The Union level legislation intends to give ancillary rights (also known as “related rights” or droits voisin) to the press companies over access to their content. But in doing so, also holds hosts legally responsible rather than individuals, creating the obligation to remove content before it is published, or else pay the royalties, which most small companies cannot afford. In fact, any content uploaded must be screened for any hint of potential copyright infringement. Algorithm-based copyright strikes have a rather terrible reputation as it is. Users would need permission from the bots on the host site to write or publish any material, on the off chance that it vaguely resembles some piece of intellectual property on the database.

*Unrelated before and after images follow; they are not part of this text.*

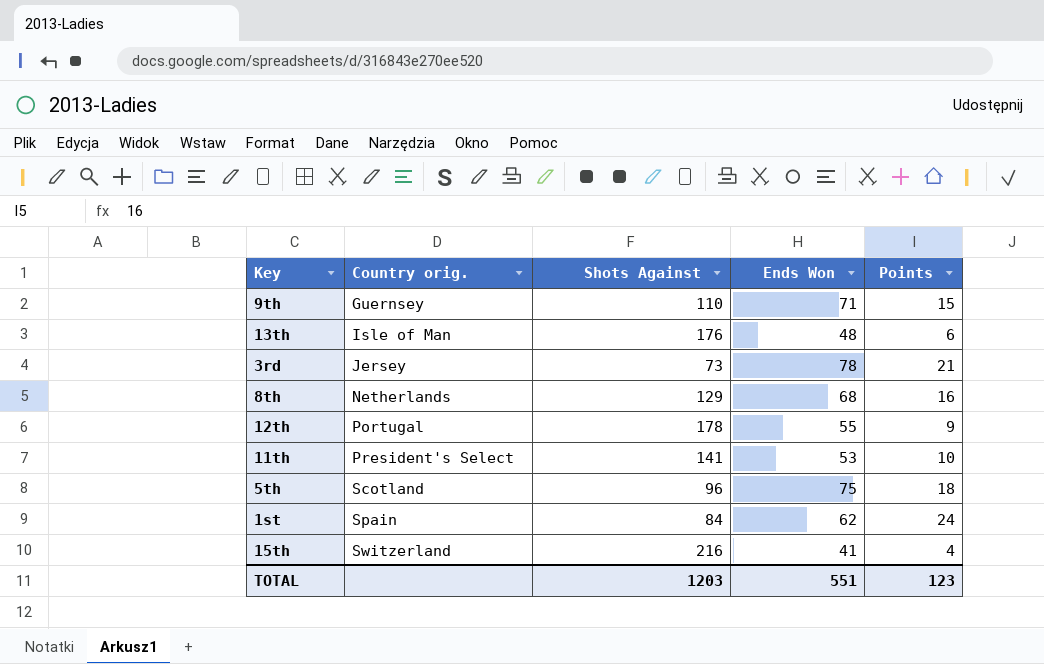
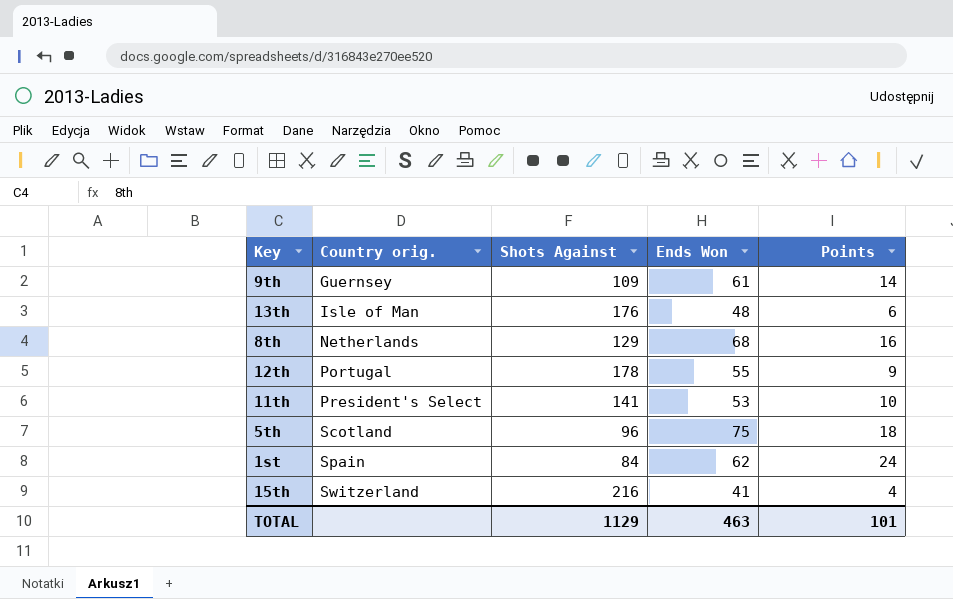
row 3rd: Jersey | 73 | 78 | 21 -> none
9th | Shots Against: 110 -> 109
9th | Ends Won: 71 -> 61
9th | Points: 15 -> 14
TOTAL | Shots Against: 1203 -> 1129
TOTAL | Ends Won: 551 -> 463
TOTAL | Points: 123 -> 101

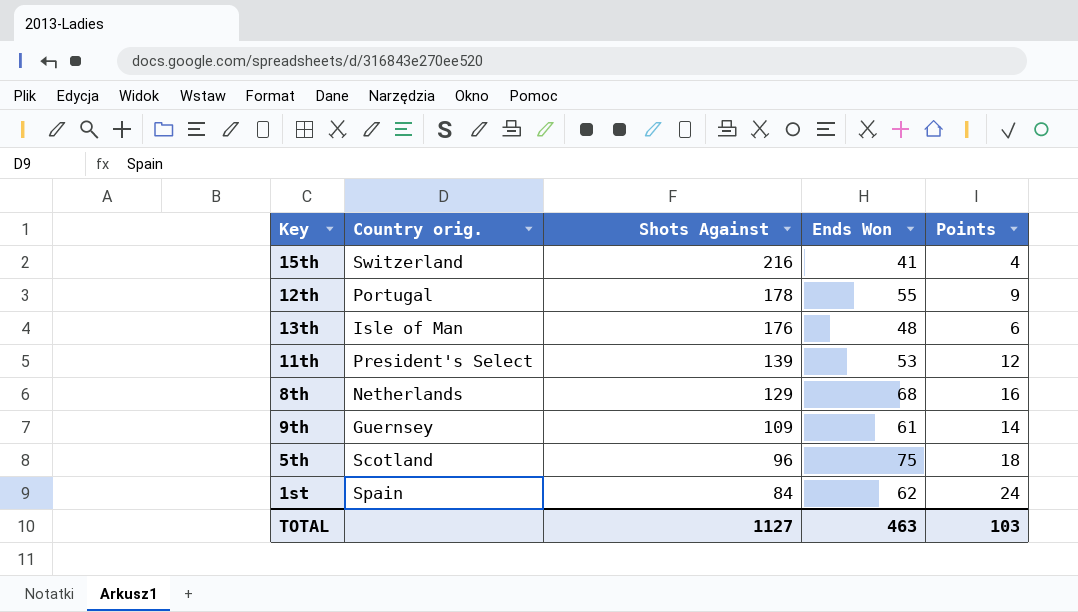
row order: Country orig. ascending -> Shots Against descending
11th | Shots Against: 141 -> 139
11th | Points: 10 -> 12
TOTAL | Shots Against: 1129 -> 1127
TOTAL | Points: 101 -> 103

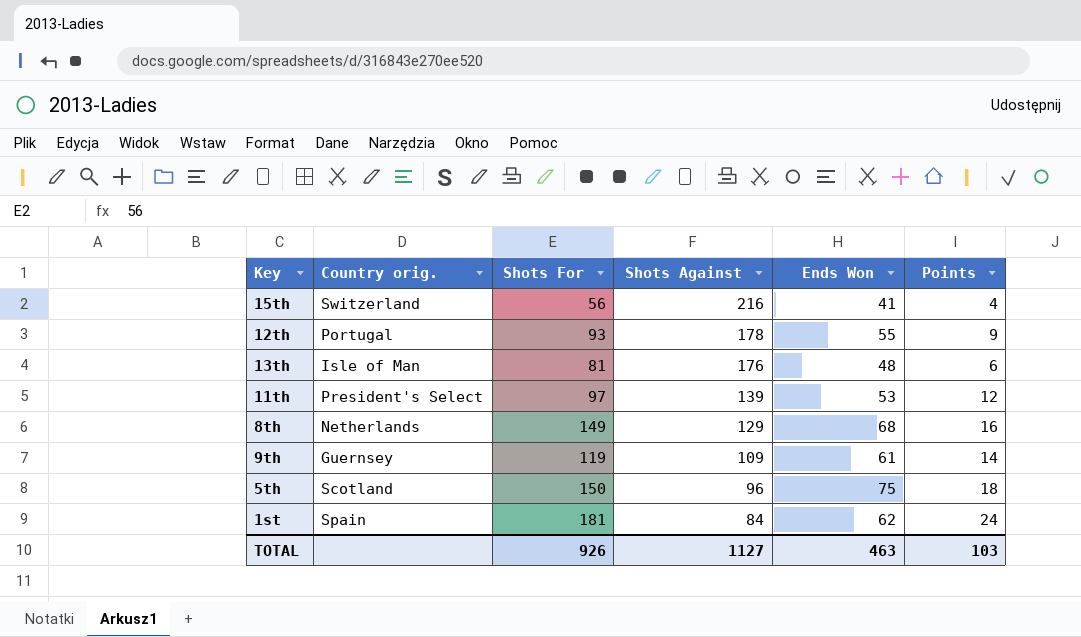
column Shots For | position: none -> 3

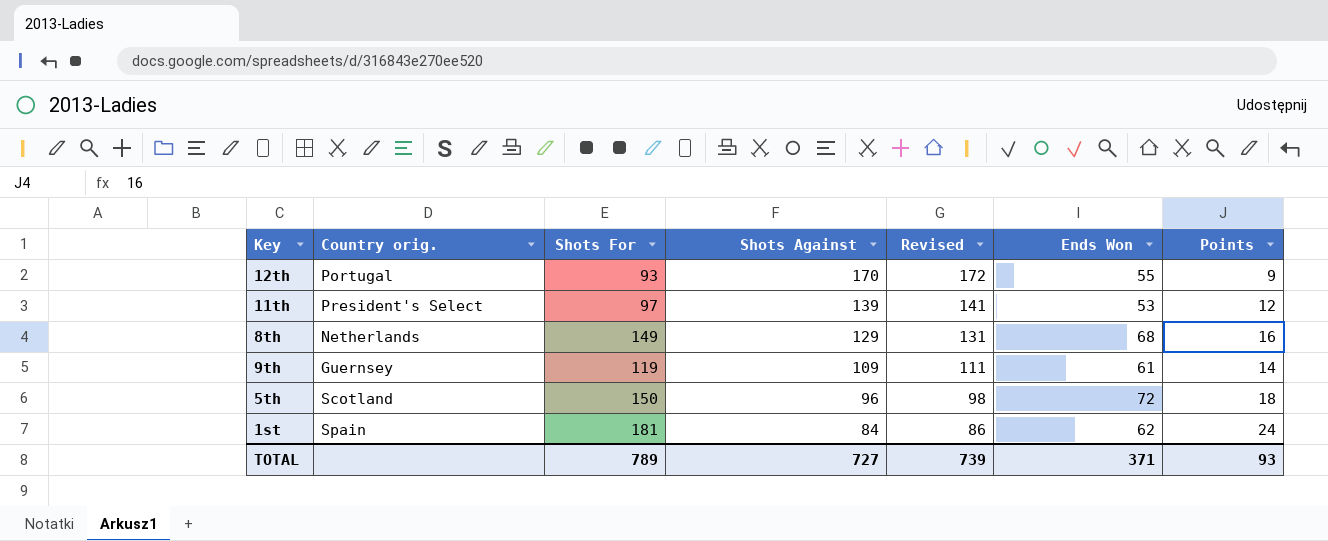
column Revised | formula: none -> [Shots Against] + 2
row 15th: Switzerland | 56 | 216 | 41 | 4 -> none
row 13th: Isle of Man | 81 | 176 | 48 | 6 -> none
12th | Shots Against: 178 -> 170
5th | Ends Won: 75 -> 72
TOTAL | Shots For: 926 -> 789
TOTAL | Shots Against: 1127 -> 727
TOTAL | Ends Won: 463 -> 371
TOTAL | Points: 103 -> 93

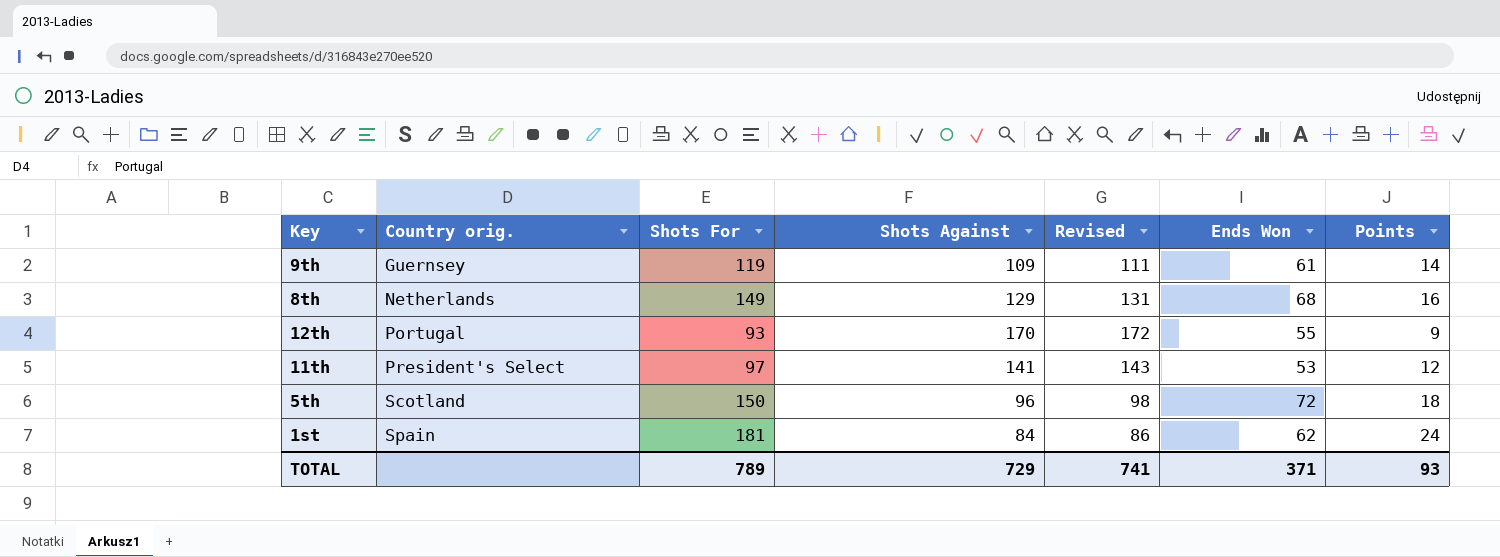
row order: Shots Against descending -> Country orig. ascending
11th | Shots Against: 139 -> 141
11th | Revised: 141 -> 143
TOTAL | Shots Against: 727 -> 729
TOTAL | Revised: 739 -> 741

What is more, the wording in the bill refers also to the “snippets” underneath links to newspaper articles. In order to capture the phenomenon, the article refers to quotes of three sentences or less, essentially placing a mandatory fee on the quotation of any text or speech of any person whose utterances are previously published. The fees include any form of link to such copyrighted content, which would in effect make Wikipedia’s business model (for example) untenable. Coupled with the coverage of visual media, and the mandatory use of automated flagging and removal software, this would make the raging about banning memes at least partially justified. This will in practice (given the absence of fair use) prohibit access to vast amounts of online content, and may in fact cause problems for everyday social media use – family snaps that (according to the matching algorithms) sufficiently resemble stock photos are likely to be withheld from publication. What is far more damaging, is the limits it places on access to free software. Because the rights to “fair compensation” are unwaivable, gaining access to free software hosted on any website is likely to requires payment. It would officially impossible to give information away for free if it counts as the intellectual property of the host website.
A further bugbear has been Article 3, which regulates mass data capture and analysis. This would be restricted to “research” organizations, and other specially qualified entities. Data security is a serious concern. Even ten years ago, large scale data breaches occurred once a week. Risk Based Security reported over 5 000 in 2017, with forecasts set to rise exponentially. Critics of the copyright bill claim that it does little to protect security. It may have the effect of consolidating the ability to collect personal information in the same few organizations which already dominate the field, while raising the barriers of entry to legitimate researchers. It also does little to ensure good practices which might prevent breaches, which in fact occur with alarming regularity.
Overall, this legislation has received some rather worthy criticism. It’s aim may have been to protect traditional print media, but the actual effect would be to suffocate them and restrict access, while disrupting the sharing of cultural material and the open-source software world, an enormous source of innovation for one of the most important sectors of the modern economy. While there is an argument to be made that the extension of the protections from a national level to a Union level will bring enough clout to force big players like Google to play ball, it seems unlikely. And even with a successful cure for the ills of the traditional print media, the side effects may just make the patient iller than the disease.